Bassar, 8 oct. (ATOP)- Le plan quinquennal 2023-2027de conservation et de gestion des sites de la métallurgie ancienne du fer de Bassar a été validé au cours d’un atelier le vendredi 7 octobre à Bassar.
Organisé par le ministère de la Culture et du Tourisme, l’atelier se situe dans le cadre du projet Fonds de solidarité pour les projets innovants (FSPI) intitulé « Préservation du patrimoine culturel à travers le tourisme en pays Bassar », cofinancé par le Togo et l’Ambassade de France au Togo.
L’atelier vise à valider ce plan de conservation de sept sites de la métallurgie ancienne de Bassar proposés pour inscription en série et en extension aux sites de la métallurgie ancienne du fer du Burkina-Faso. Il s’agit notamment des sites de M’Panpou 1 et 2, Dékpanwaré dans la commune de Bassar 1 ; Bitchabé et Tchogma dans la commune de Bassar 2 ; N’nababoun et Tatré dans la commune de Bassar 3. Le tout couvrant une superficie de 114 hectares.
Le plan de conservation et de gestion est un document qui permet de décrire et mieux faire connaître le site patrimonial, faire émerger des significations de la valeur universelle exceptionnelle (VUE), pour donner des orientations. C’est donc un document de programmation, car il sert à réconcilier la préservation des valeurs patrimoniales usages contemporains du site, principe de base de sa conservation.

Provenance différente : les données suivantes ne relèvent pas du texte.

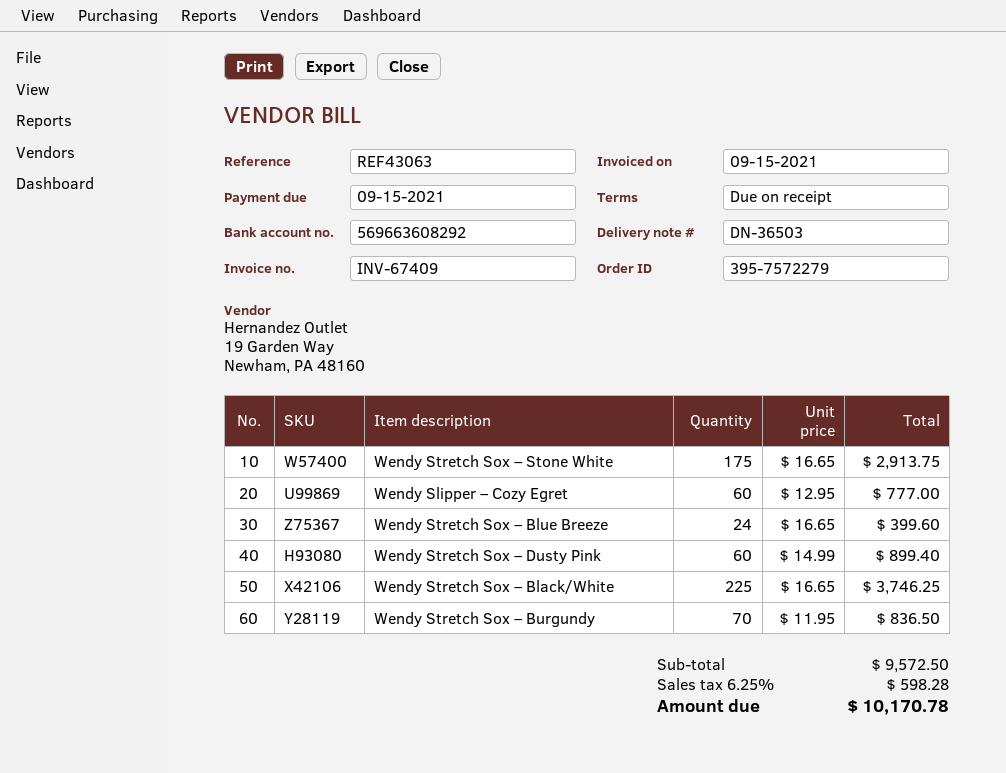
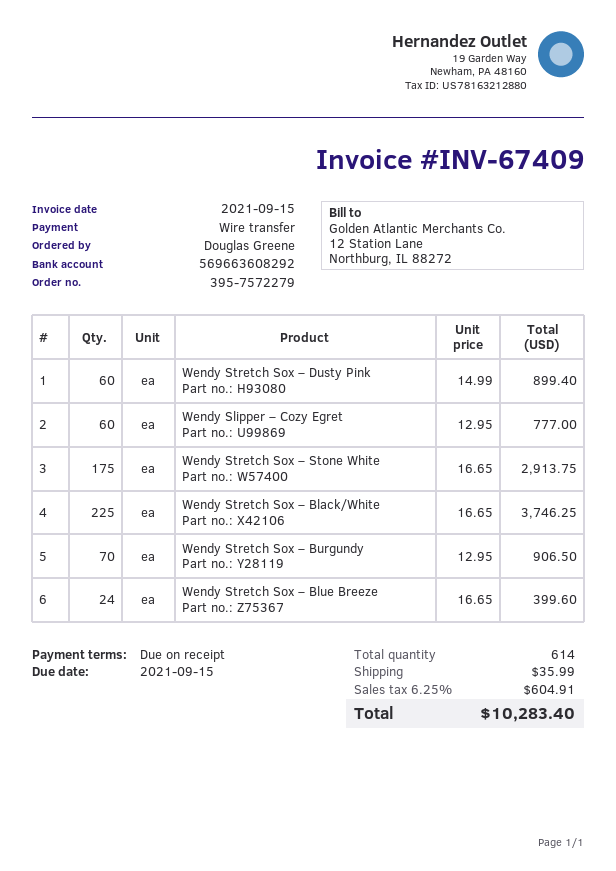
Wendy Stretch Sox – Burgundy: 70 x 11.95 = 836.50 -> 70 x 12.95 = 906.50
shipping: none -> 35.99
tax: 6.25% = 598.28 -> 6.25% = 604.91
total: 10170.78 -> 10283.40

La rencontre a regroupé des cadres du ministère de la culture et du tourisme, les experts ayant contribué à la rédaction dudit plan, les autorités locales ainsi que les représentants des communautés des sites retenus.
Au cours de ces assises, les participants ont apporté des amendements avant de le valider. C’est un document de 104 pages avec deux grandes parties. La première partie, diagnostic du bien est répartie en quatre grand titre à savoir présentation du bien ; description du bien ; justification ; état de conservation, menace et mesure engagées/programmées, facteurs affectant le bien. La deuxième, la gestion du bien est subdivisée en six grands titres, notamment le mécanisme de protection ; fondement et vision du système de gestion ; objectifs stratégiques et plan d’action ; dispositifs de mise en œuvre et de suivi-évaluation ; plans de financement et d’actions puis plan de gestion des risques.
Le directeur de cabinet du ministère de la culture et du tourisme, Dr Kpayé Koffi a indiqué que le patrimoine culturel est constitué des bien hérités des parents et méritent une attention particulière, il reflète l’histoire et l’identité partagée ainsi que les valeurs très diverses qui y sont attachées. « Nous avons donc l’obligation de le protéger, le promouvoir afin de le transmettre aux générations futures. En tant que tel, il constitue un facteur majeur pour la cohésion nationale et la cohésion sociale » a-t-il souligné.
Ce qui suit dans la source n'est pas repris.